§ **What this task involves**
Work out the number of lines in the records that include the word "prototype"; reply with that number alone.

§ **The data**
_ _ _ _ _ _ _

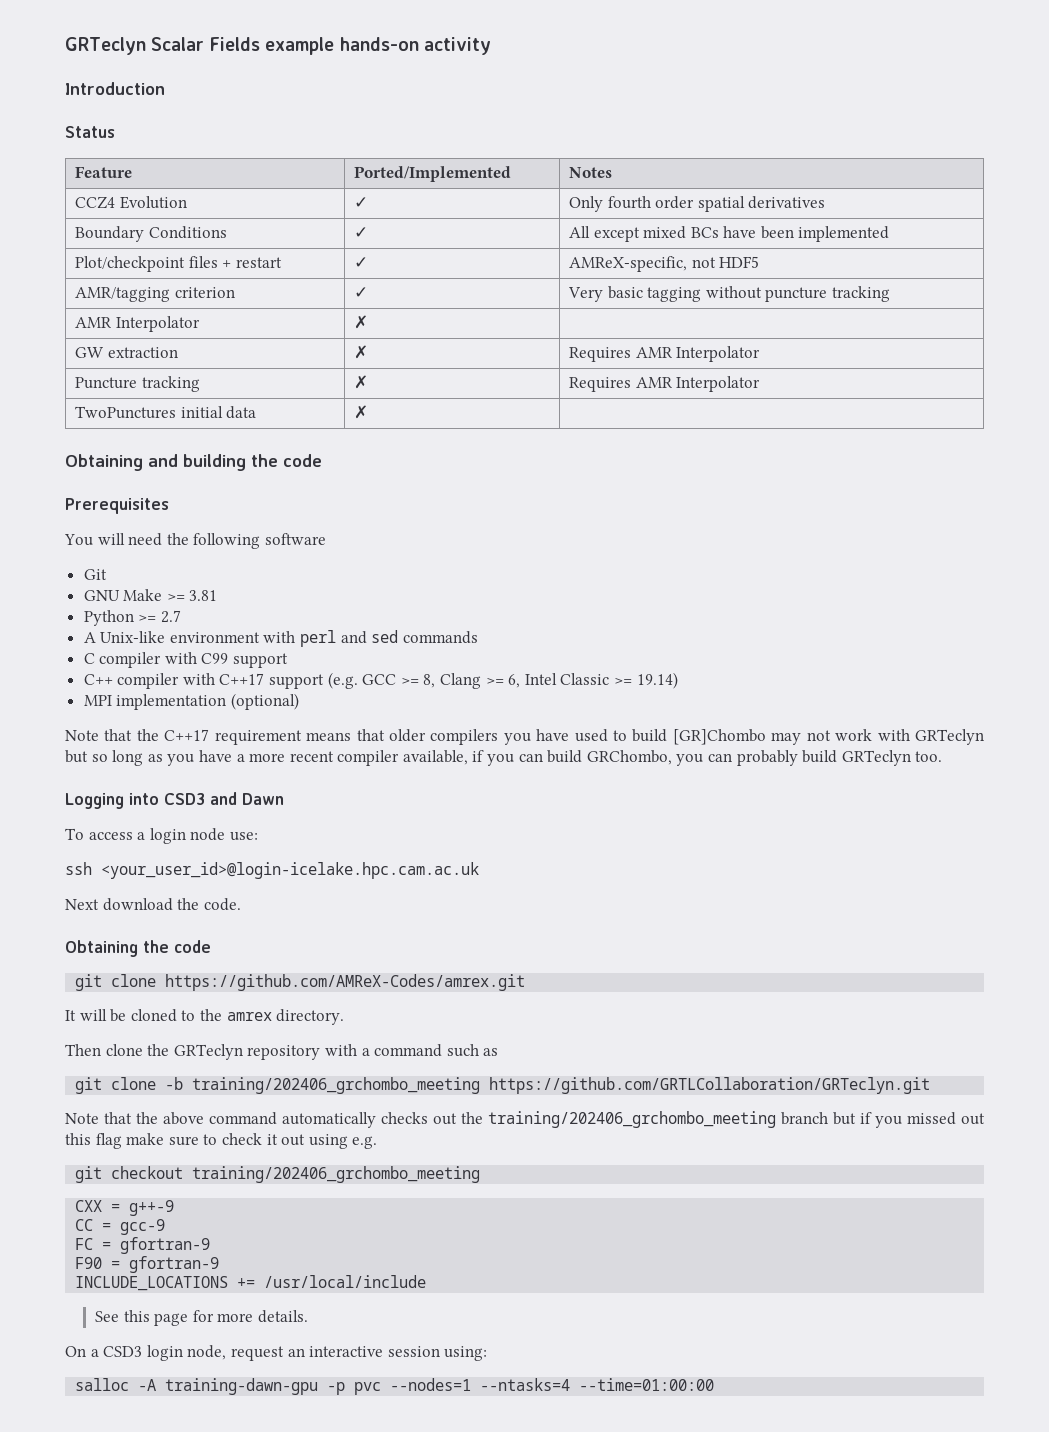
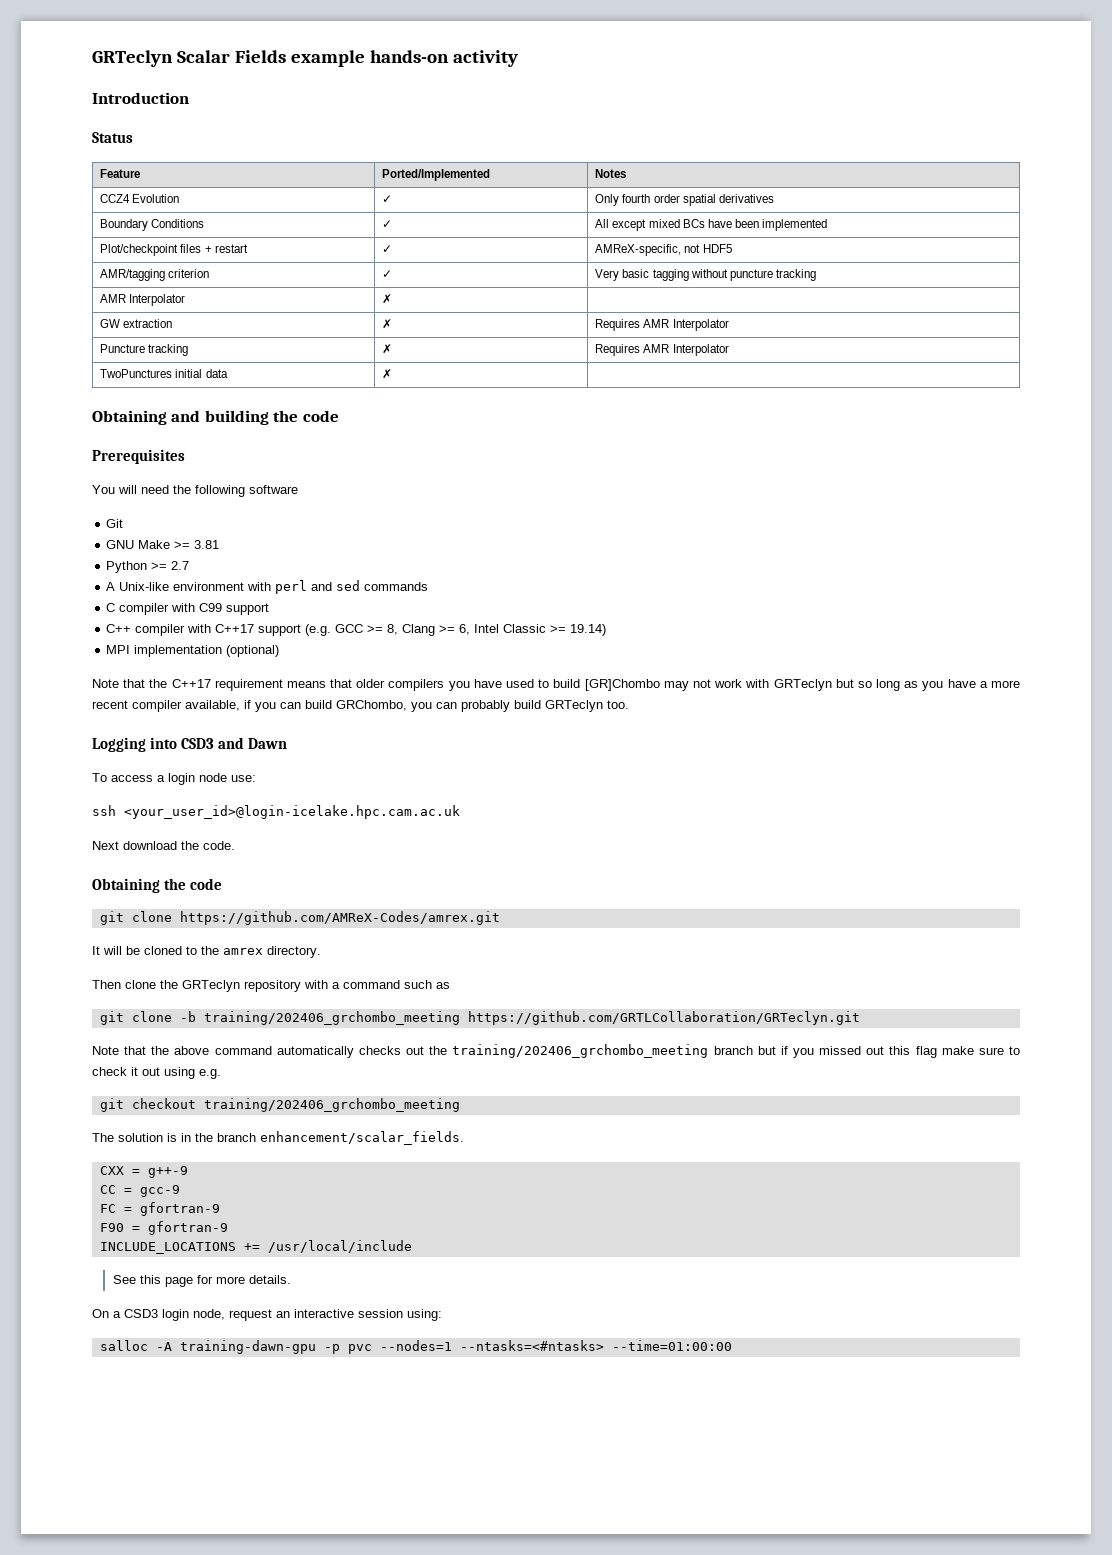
+ The solution is in the branch enhancement/scalar_fields.
- salloc -A training-dawn-gpu -p pvc --nodes=1 --ntasks=4 --time=01:00:00
+ salloc -A training-dawn-gpu -p pvc --nodes=1 --ntasks=<#ntasks> --time=01:00:00

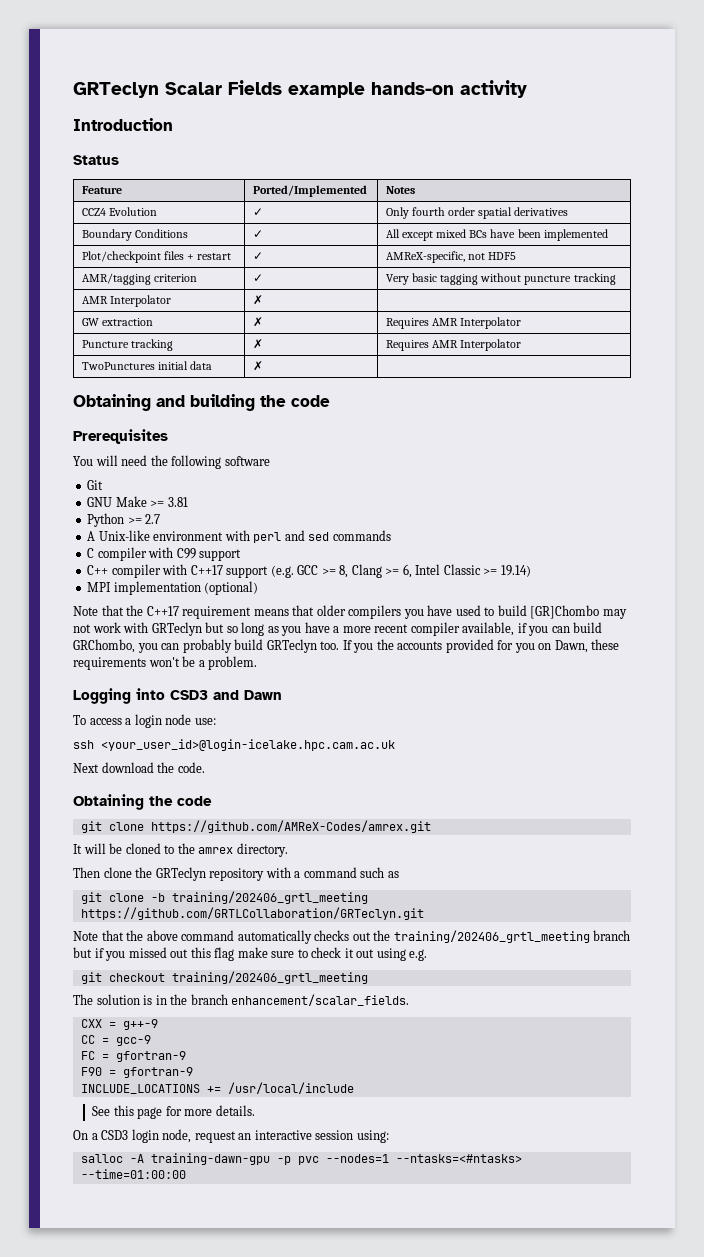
+ If you the accounts provided for you on Dawn, these requirements won't be a problem.
- git clone -b training/202406_grchombo_meeting https://github.com/GRTLCollaboration/GRTeclyn.git
+ git clone -b training/202406_grtl_meeting https://github.com/GRTLCollaboration/GRTeclyn.git
- Note that the above command automatically checks out the training/202406_grchombo_meeting branch but if you missed out this flag make sure to check it out using e.g.
+ Note that the above command automatically checks out the training/202406_grtl_meeting branch but if you missed out this flag make sure to check it out using e.g.
- git checkout training/202406_grchombo_meeting
+ git checkout training/202406_grtl_meeting

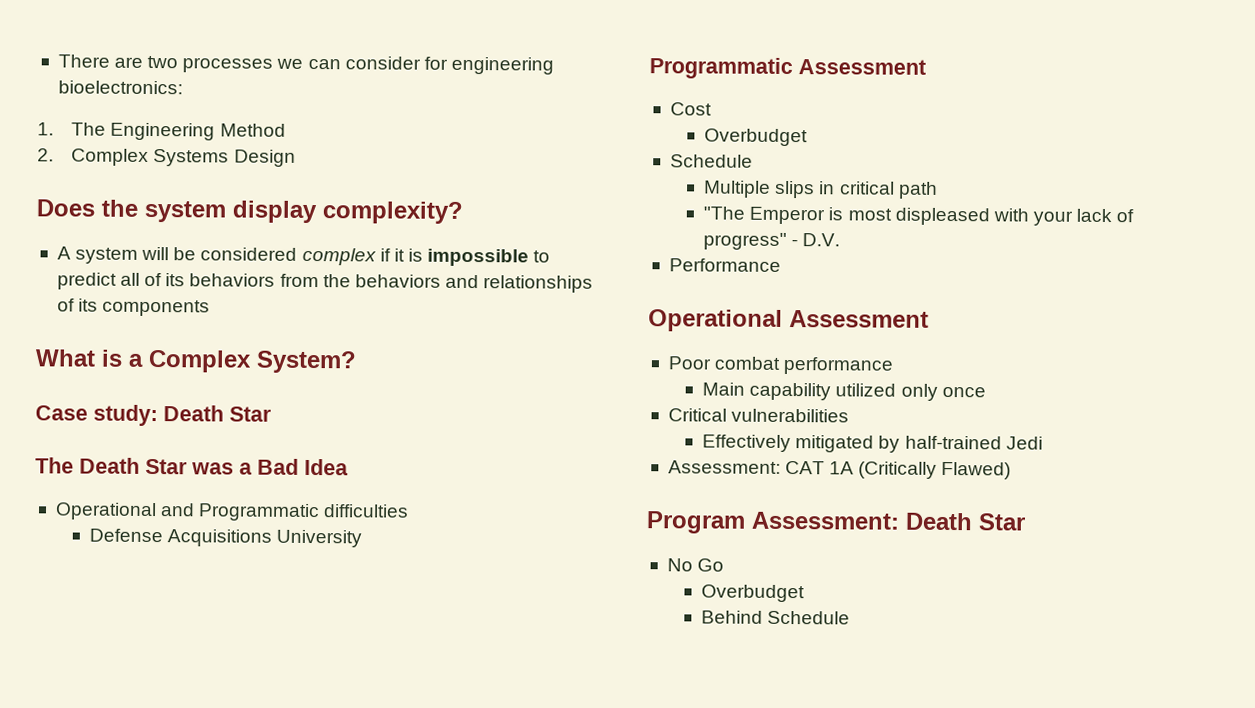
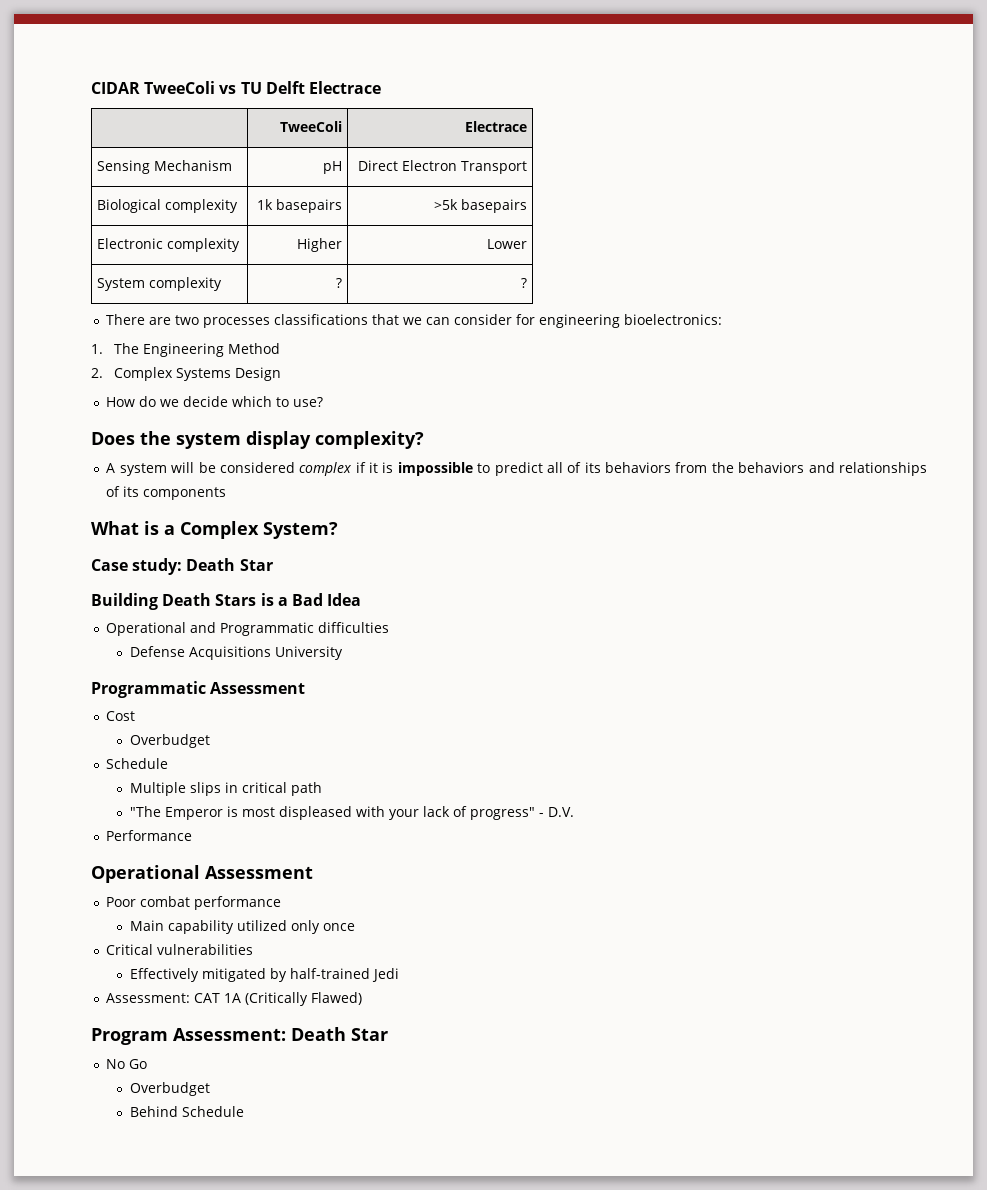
+ CIDAR TweeColi vs TU Delft Electrace
+ | TweeColi | Electrace
+ Sensing Mechanism | pH | Direct Electron Transport
+ Biological complexity | 1k basepairs | >5k basepairs
+ Electronic complexity | Higher | Lower
+ System complexity | ? | ?
- There are two processes we can consider for engineering bioelectronics:
+ There are two processes classifications that we can consider for engineering bioelectronics:
+ How do we decide which to use?
- The Death Star was a Bad Idea
+ Building Death Stars is a Bad Idea

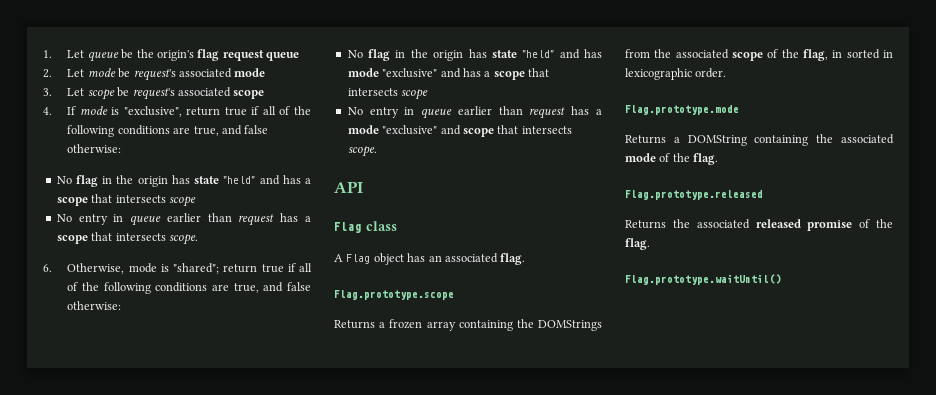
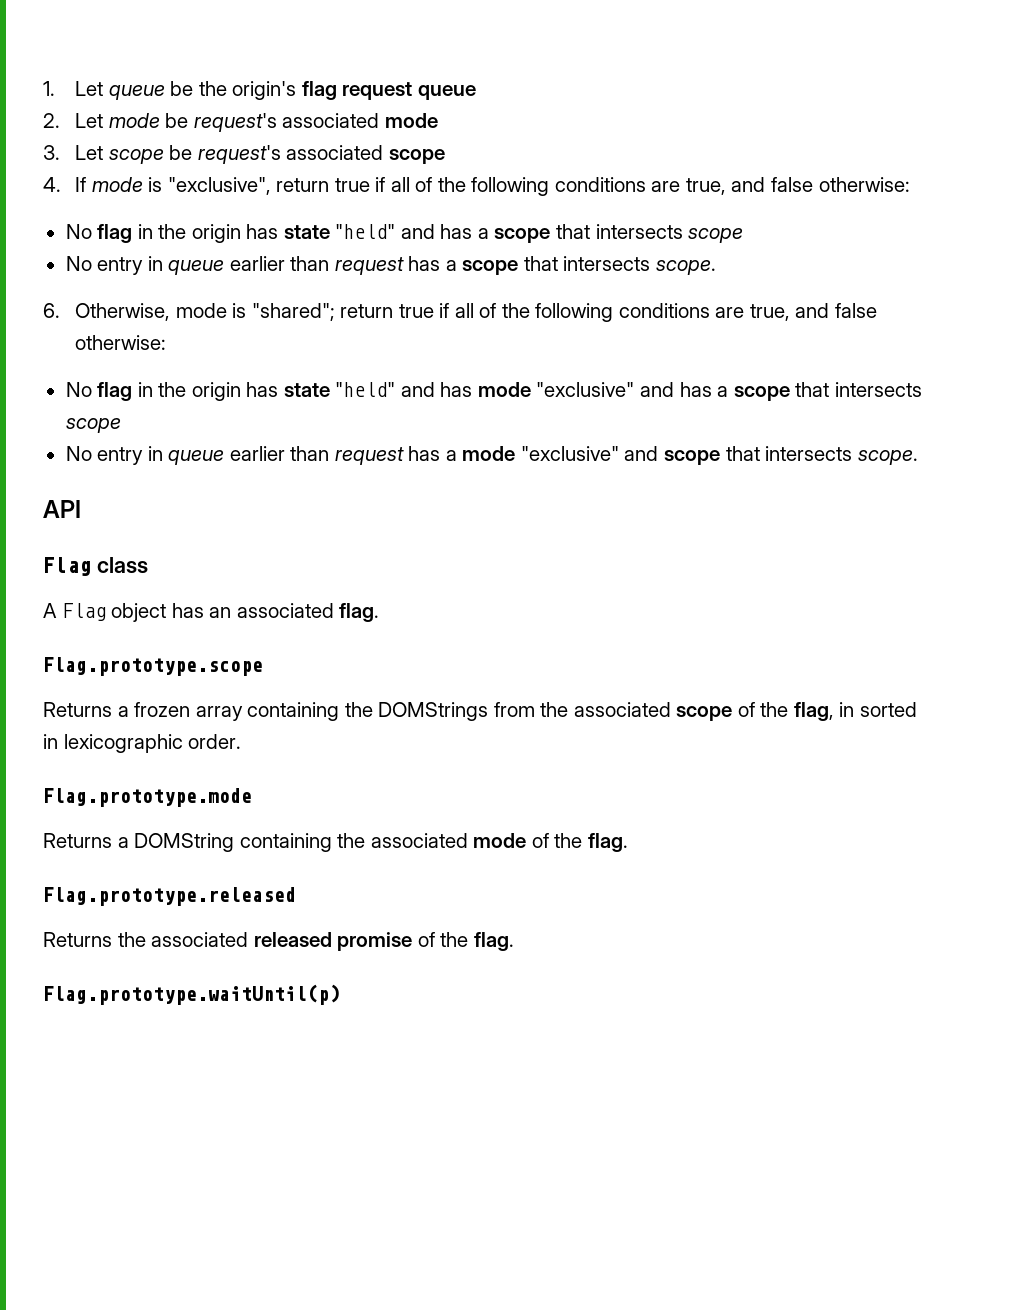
- Flag.prototype.waitUntil()
+ Flag.prototype.waitUntil(p)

_ _ _ _ _ _ _

§ **Exercise output**
2